- **Problem statement**:
With the pictures set aside, return the lines below exactly, beginning at the first and ending at the line containing "display:inline-flex; align-items:center; gap:5px;".
Start of Source data
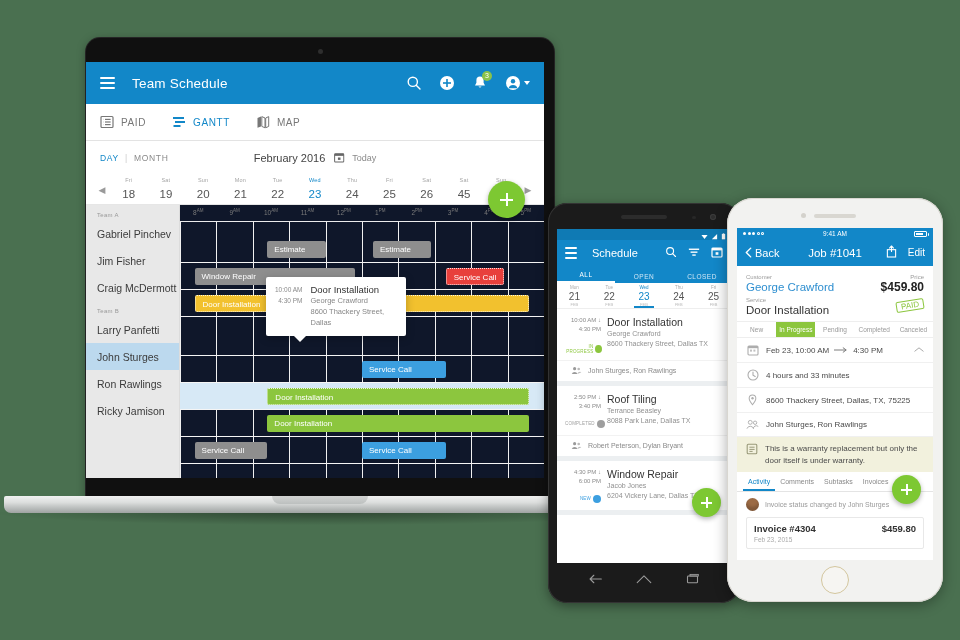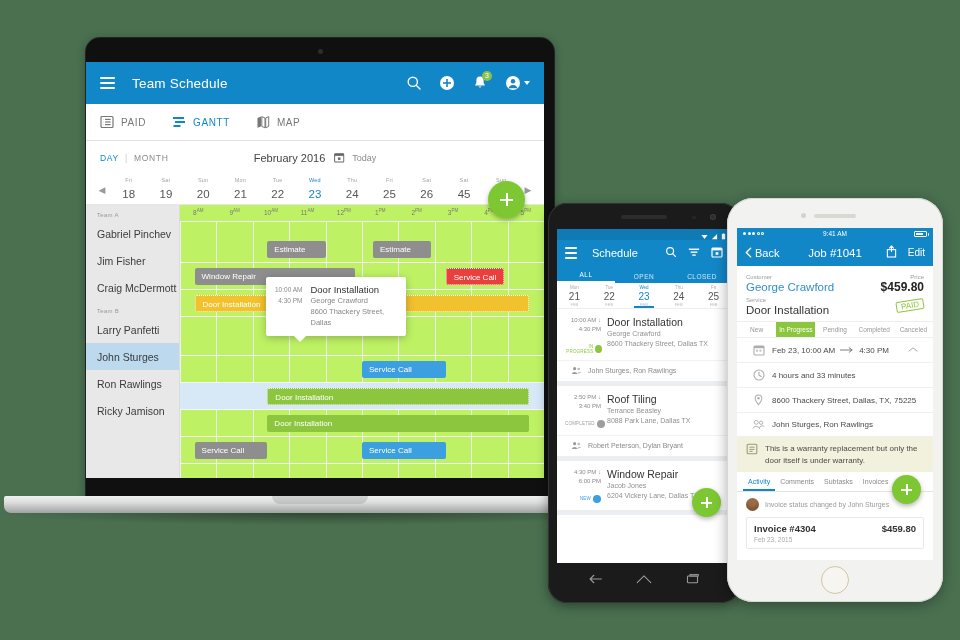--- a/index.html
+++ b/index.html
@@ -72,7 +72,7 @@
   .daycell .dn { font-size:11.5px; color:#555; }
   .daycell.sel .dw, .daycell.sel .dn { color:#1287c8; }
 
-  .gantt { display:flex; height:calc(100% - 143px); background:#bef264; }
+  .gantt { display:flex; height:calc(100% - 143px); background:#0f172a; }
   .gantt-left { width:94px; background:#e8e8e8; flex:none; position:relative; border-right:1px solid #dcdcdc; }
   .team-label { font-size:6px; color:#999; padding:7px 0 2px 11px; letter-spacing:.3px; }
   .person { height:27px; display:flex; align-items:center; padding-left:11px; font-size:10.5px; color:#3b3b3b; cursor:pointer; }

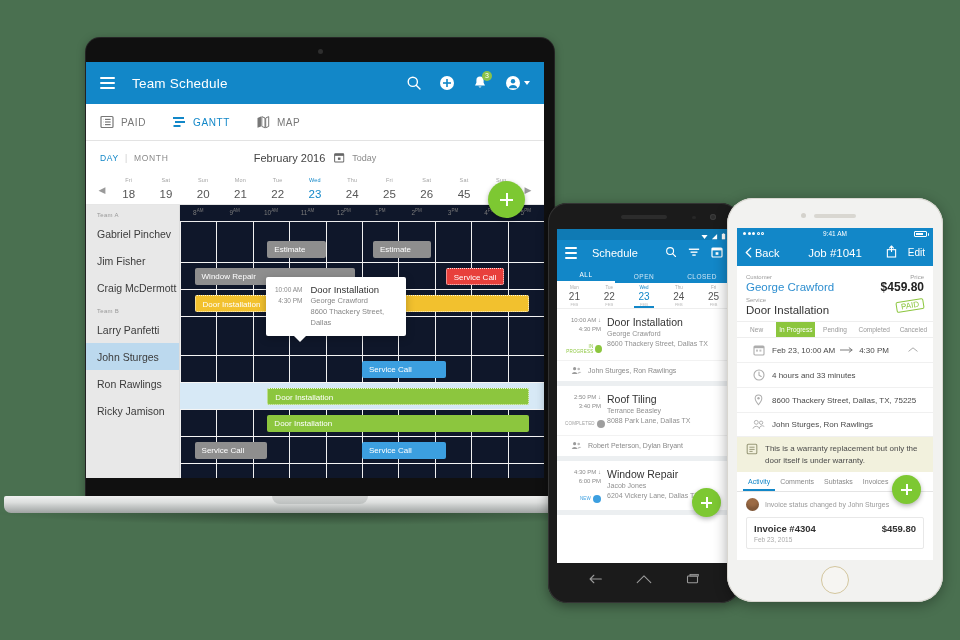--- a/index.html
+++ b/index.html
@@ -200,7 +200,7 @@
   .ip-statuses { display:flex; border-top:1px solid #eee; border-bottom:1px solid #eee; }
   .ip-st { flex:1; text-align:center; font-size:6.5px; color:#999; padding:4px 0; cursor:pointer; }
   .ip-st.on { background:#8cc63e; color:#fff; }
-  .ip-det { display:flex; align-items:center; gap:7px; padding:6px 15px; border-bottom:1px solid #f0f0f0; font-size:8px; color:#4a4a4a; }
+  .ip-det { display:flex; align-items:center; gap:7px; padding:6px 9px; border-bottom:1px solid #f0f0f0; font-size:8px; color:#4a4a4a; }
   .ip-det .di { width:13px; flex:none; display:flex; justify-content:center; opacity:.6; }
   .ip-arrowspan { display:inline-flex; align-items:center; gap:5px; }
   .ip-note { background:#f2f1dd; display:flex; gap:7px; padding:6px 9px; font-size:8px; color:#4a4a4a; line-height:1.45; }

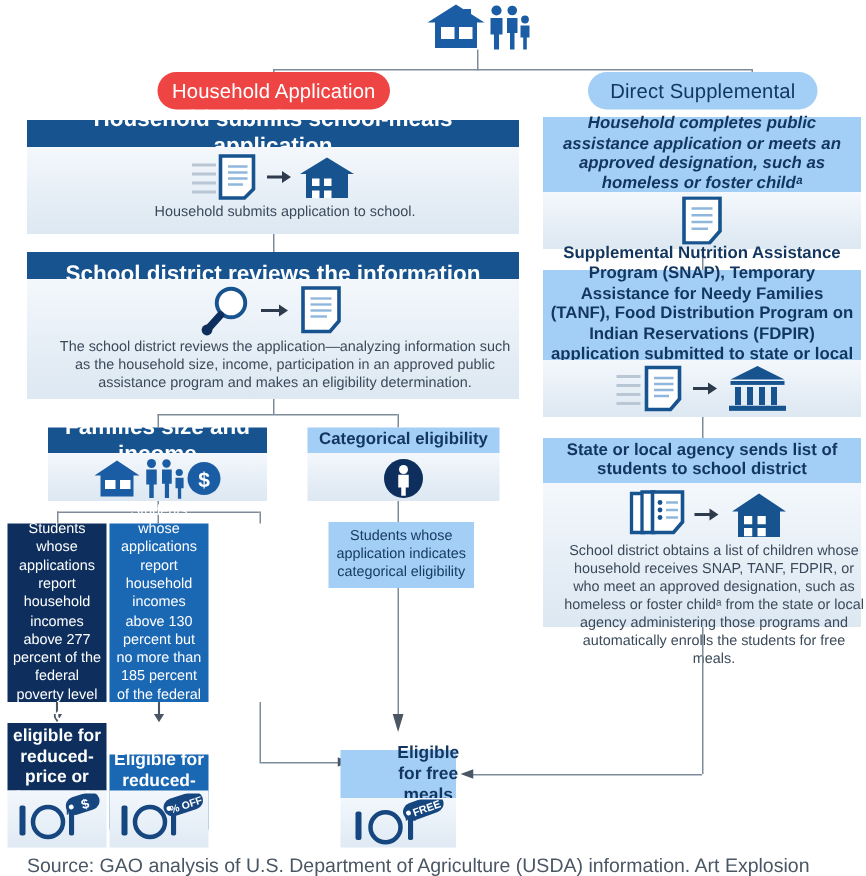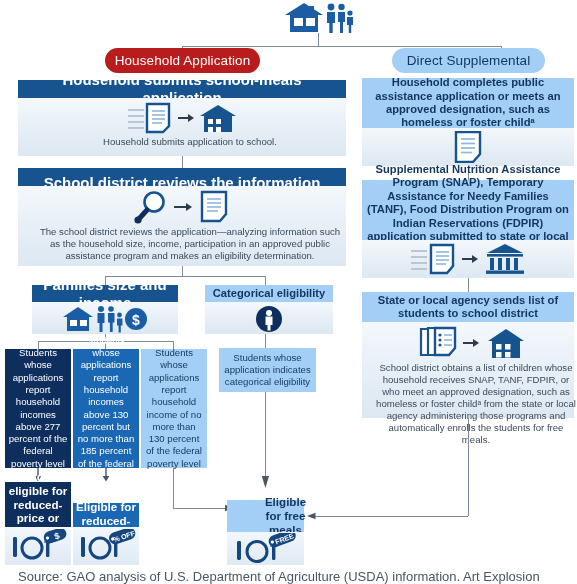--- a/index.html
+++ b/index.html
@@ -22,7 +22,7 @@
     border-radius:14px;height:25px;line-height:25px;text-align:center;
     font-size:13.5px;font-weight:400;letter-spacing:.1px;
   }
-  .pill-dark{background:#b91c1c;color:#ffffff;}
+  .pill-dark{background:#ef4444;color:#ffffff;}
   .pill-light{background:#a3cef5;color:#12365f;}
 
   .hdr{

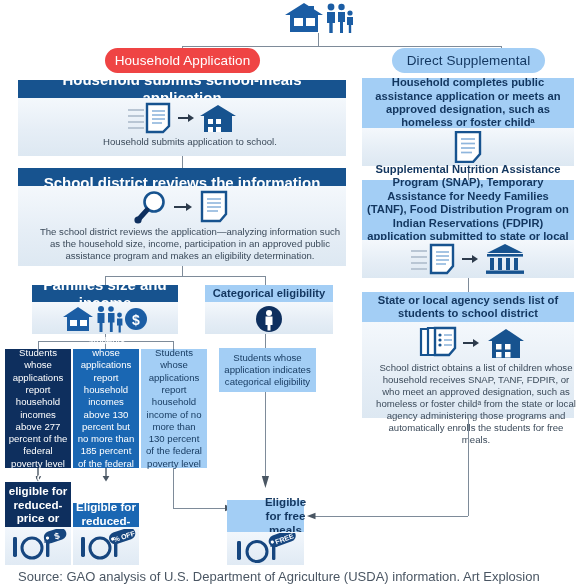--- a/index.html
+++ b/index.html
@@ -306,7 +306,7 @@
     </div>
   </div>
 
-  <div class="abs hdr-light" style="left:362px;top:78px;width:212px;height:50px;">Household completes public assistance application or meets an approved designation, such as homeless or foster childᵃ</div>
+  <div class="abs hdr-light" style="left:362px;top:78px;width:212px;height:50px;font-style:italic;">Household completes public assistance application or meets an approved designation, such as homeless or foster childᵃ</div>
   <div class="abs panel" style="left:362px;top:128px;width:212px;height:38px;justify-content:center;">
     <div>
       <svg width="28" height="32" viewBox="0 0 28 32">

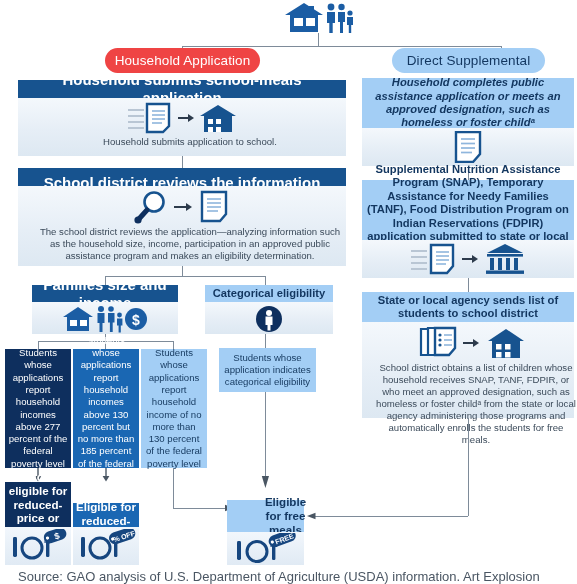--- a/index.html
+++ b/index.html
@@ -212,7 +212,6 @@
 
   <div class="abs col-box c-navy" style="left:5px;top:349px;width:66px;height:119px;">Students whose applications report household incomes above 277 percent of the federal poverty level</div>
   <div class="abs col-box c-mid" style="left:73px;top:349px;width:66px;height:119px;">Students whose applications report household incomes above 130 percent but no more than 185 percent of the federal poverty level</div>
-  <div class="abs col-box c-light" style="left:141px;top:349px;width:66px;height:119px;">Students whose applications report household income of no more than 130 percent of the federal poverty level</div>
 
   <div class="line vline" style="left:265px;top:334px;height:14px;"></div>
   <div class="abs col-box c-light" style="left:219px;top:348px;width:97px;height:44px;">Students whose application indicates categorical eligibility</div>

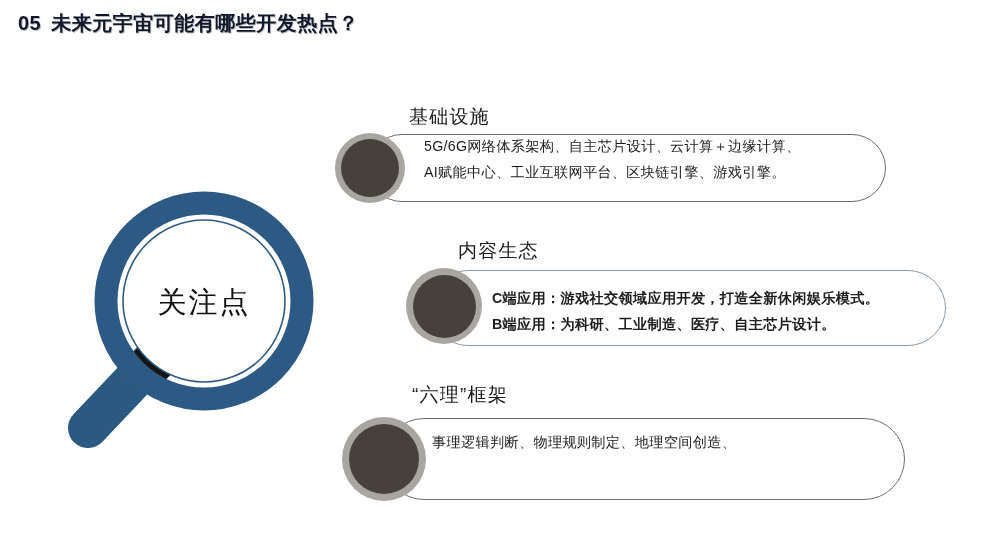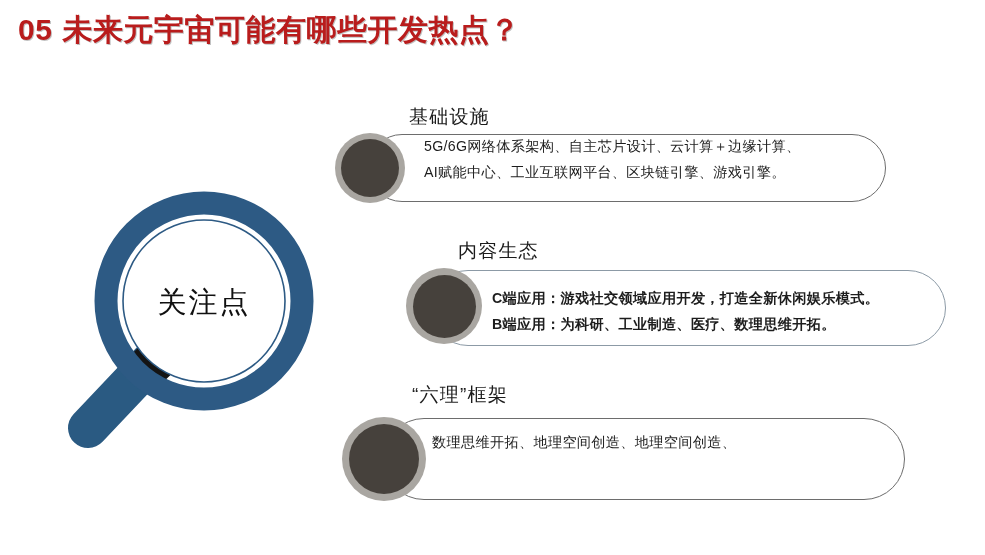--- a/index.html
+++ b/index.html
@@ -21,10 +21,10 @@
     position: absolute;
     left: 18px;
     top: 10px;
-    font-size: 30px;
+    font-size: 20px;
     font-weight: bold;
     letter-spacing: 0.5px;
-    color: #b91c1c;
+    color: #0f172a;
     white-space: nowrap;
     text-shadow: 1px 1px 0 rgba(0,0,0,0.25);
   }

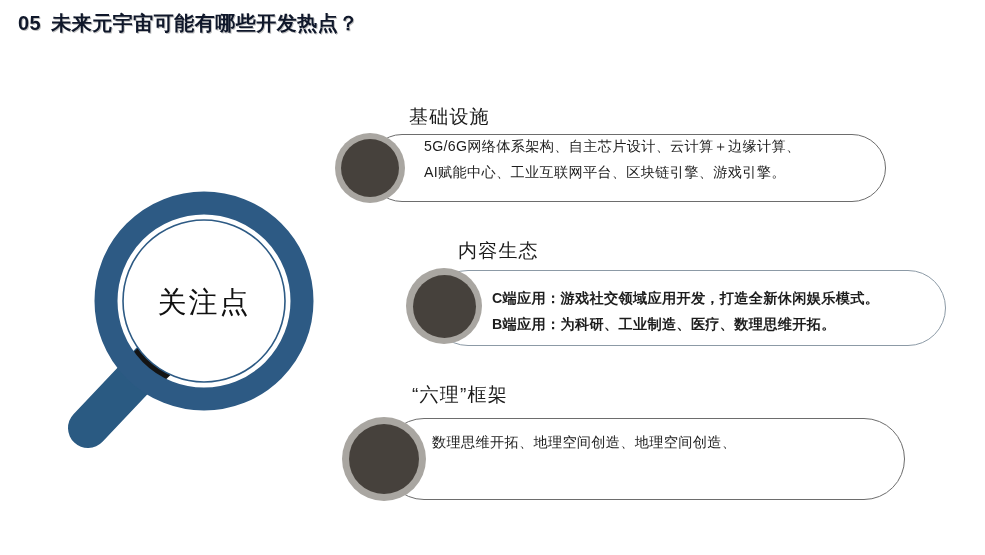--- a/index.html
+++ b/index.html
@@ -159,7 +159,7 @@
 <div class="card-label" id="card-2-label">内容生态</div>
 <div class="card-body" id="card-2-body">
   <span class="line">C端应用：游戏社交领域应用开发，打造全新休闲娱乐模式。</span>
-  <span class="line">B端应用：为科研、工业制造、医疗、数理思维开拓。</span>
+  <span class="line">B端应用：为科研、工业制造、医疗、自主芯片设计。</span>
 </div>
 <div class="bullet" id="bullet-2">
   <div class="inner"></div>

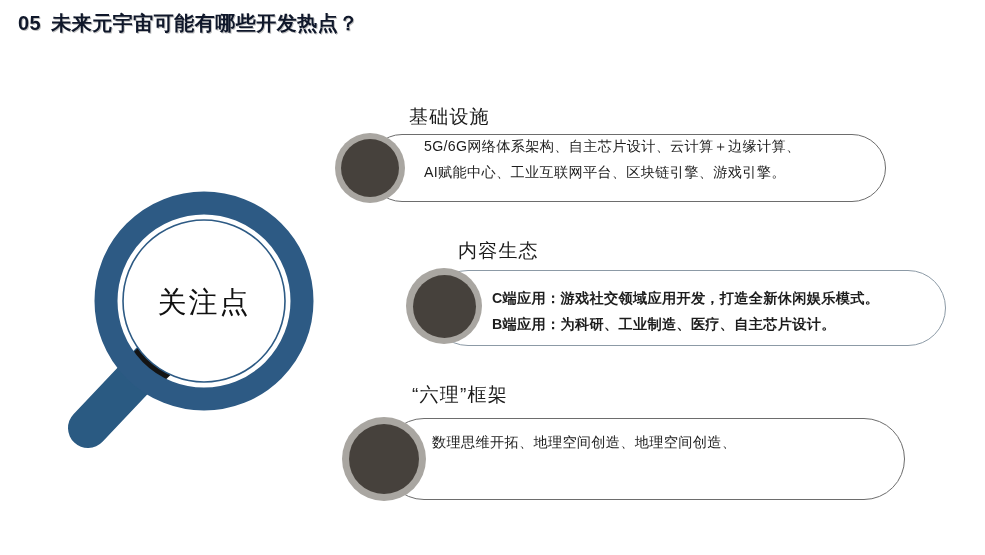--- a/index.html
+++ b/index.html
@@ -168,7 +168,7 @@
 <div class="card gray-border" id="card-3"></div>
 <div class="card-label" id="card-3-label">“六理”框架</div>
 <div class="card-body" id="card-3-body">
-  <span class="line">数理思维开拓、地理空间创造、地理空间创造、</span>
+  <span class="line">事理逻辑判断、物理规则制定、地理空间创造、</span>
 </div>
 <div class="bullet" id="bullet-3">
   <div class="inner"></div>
End of Source data
- **Response to this task**:
--- a/index.html
+++ b/index.html
@@ -72,7 +72,7 @@
   .daycell .dn { font-size:11.5px; color:#555; }
   .daycell.sel .dw, .daycell.sel .dn { color:#1287c8; }
 
-  .gantt { display:flex; height:calc(100% - 143px); background:#bef264; }
+  .gantt { display:flex; height:calc(100% - 143px); background:#0f172a; }
   .gantt-left { width:94px; background:#e8e8e8; flex:none; position:relative; border-right:1px solid #dcdcdc; }
   .team-label { font-size:6px; color:#999; padding:7px 0 2px 11px; letter-spacing:.3px; }
   .person { height:27px; display:flex; align-items:center; padding-left:11px; font-size:10.5px; color:#3b3b3b; cursor:pointer; }

--- a/index.html
+++ b/index.html
@@ -200,7 +200,7 @@
   .ip-statuses { display:flex; border-top:1px solid #eee; border-bottom:1px solid #eee; }
   .ip-st { flex:1; text-align:center; font-size:6.5px; color:#999; padding:4px 0; cursor:pointer; }
   .ip-st.on { background:#8cc63e; color:#fff; }
-  .ip-det { display:flex; align-items:center; gap:7px; padding:6px 15px; border-bottom:1px solid #f0f0f0; font-size:8px; color:#4a4a4a; }
+  .ip-det { display:flex; align-items:center; gap:7px; padding:6px 9px; border-bottom:1px solid #f0f0f0; font-size:8px; color:#4a4a4a; }
   .ip-det .di { width:13px; flex:none; display:flex; justify-content:center; opacity:.6; }
   .ip-arrowspan { display:inline-flex; align-items:center; gap:5px; }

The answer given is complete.